Work required
One number is the whole answer: the tally of lines in the records below that contain "Other".

Supplied data
= = = = = = =

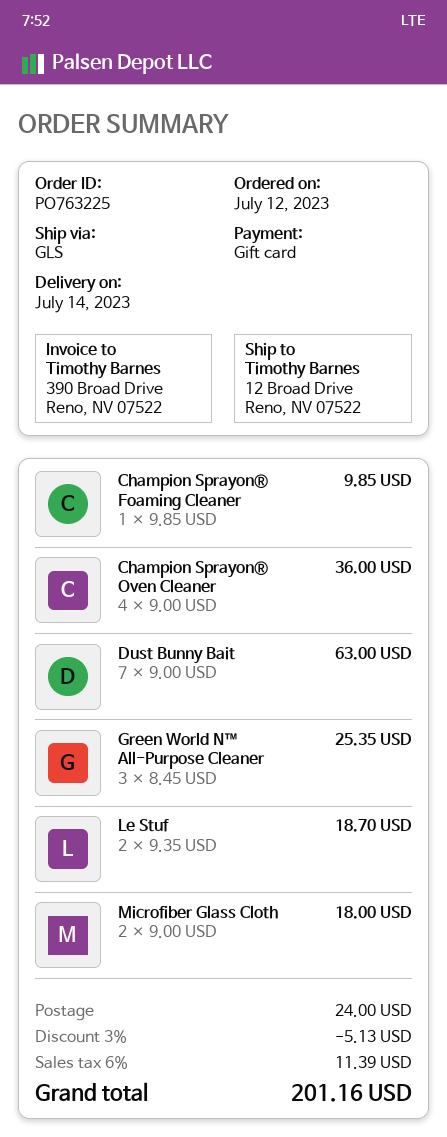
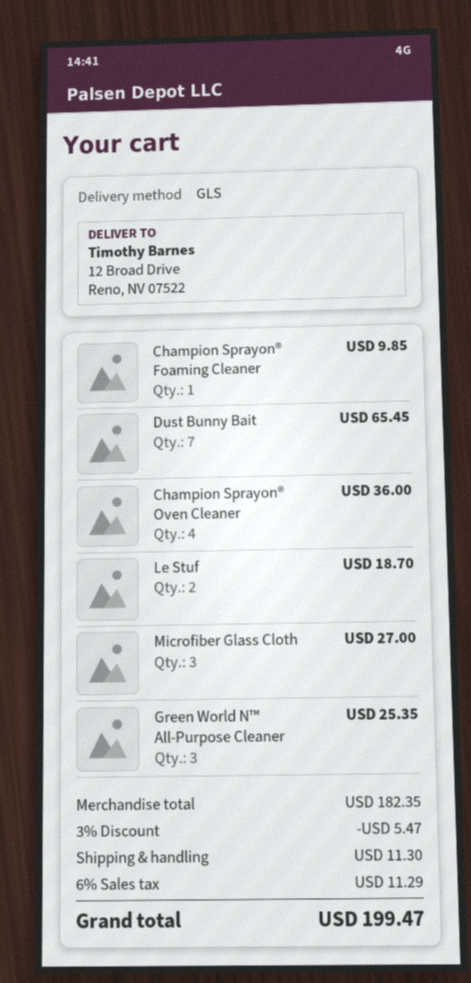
Dust Bunny Bait: 7 for 63.00 -> 7 for 65.45
Microfiber Glass Cloth: 2 for 18.00 -> 3 for 27.00
discount: 3% = 5.13 -> 3% = 5.47
shipping: 24.00 -> 11.30
tax: 6% = 11.39 -> 6% = 11.29
total: 201.16 -> 199.47

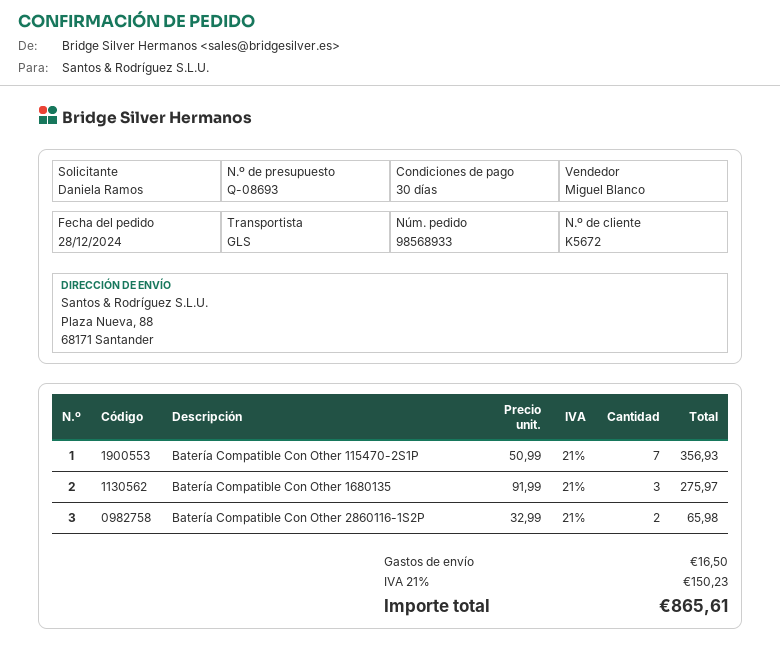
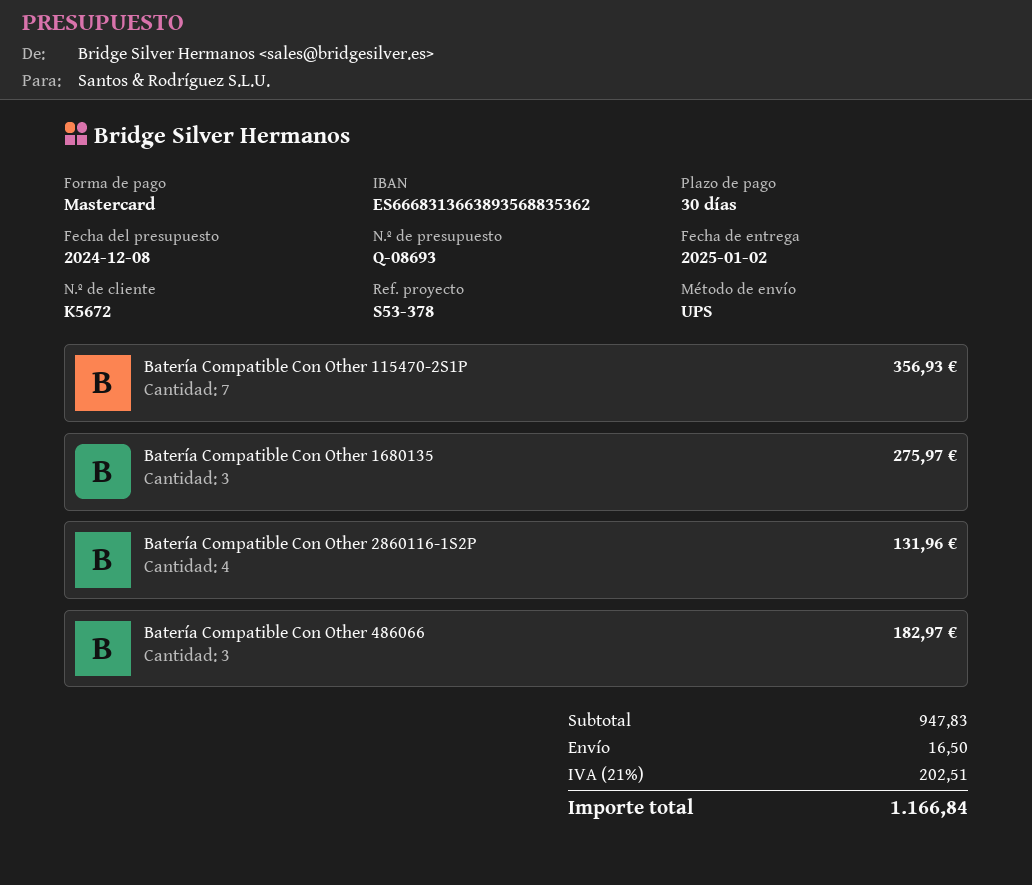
shipping method: GLS -> UPS
Batería Compatible Con Other 2860116-1S2P: 2 for 65.98 -> 4 for 131.96
Batería Compatible Con Other 486066: none -> 3 for 182.97
tax: 21% = 150.23 -> 21% = 202.51
total: 865.61 -> 1166.84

= = = = = = =

Output
2